▶ Available data:
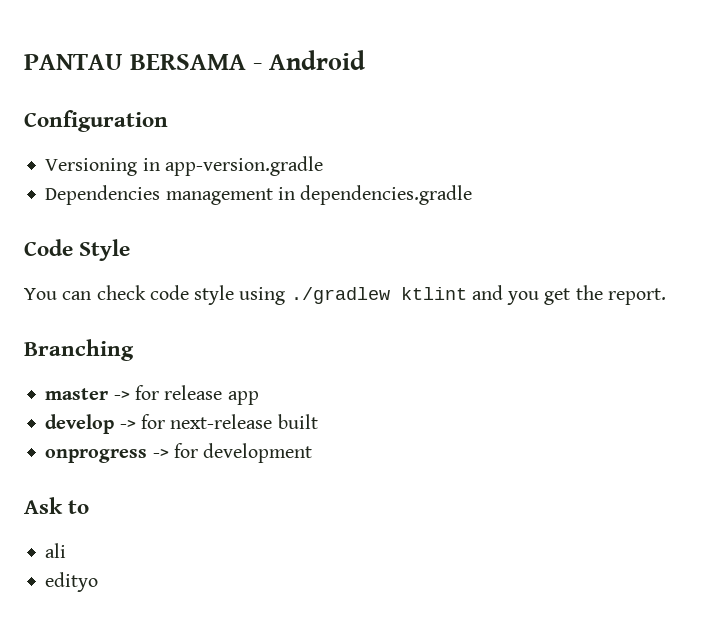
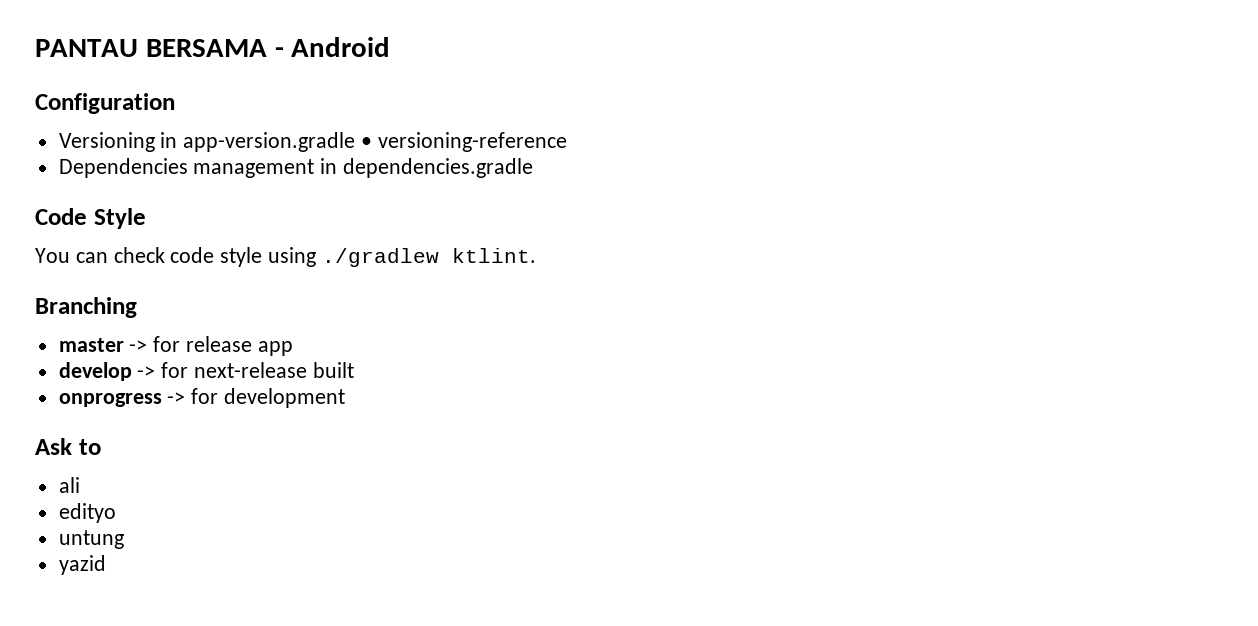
- Versioning in app-version.gradle
+ Versioning in app-version.gradle • versioning-reference
- You can check code style using ./gradlew ktlint and you get the report.
+ You can check code style using ./gradlew ktlint.
+ untung
+ yazid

▶ Aim of the exercise:
Copy each entry exactly as written. Images should not appear in the copy.

▶ Answer:
- Versioning in app-version.gradle
+ Versioning in app-version.gradle • versioning-reference
- You can check code style using ./gradlew ktlint and you get the report.
+ You can check code style using ./gradlew ktlint.
+ untung
+ yazid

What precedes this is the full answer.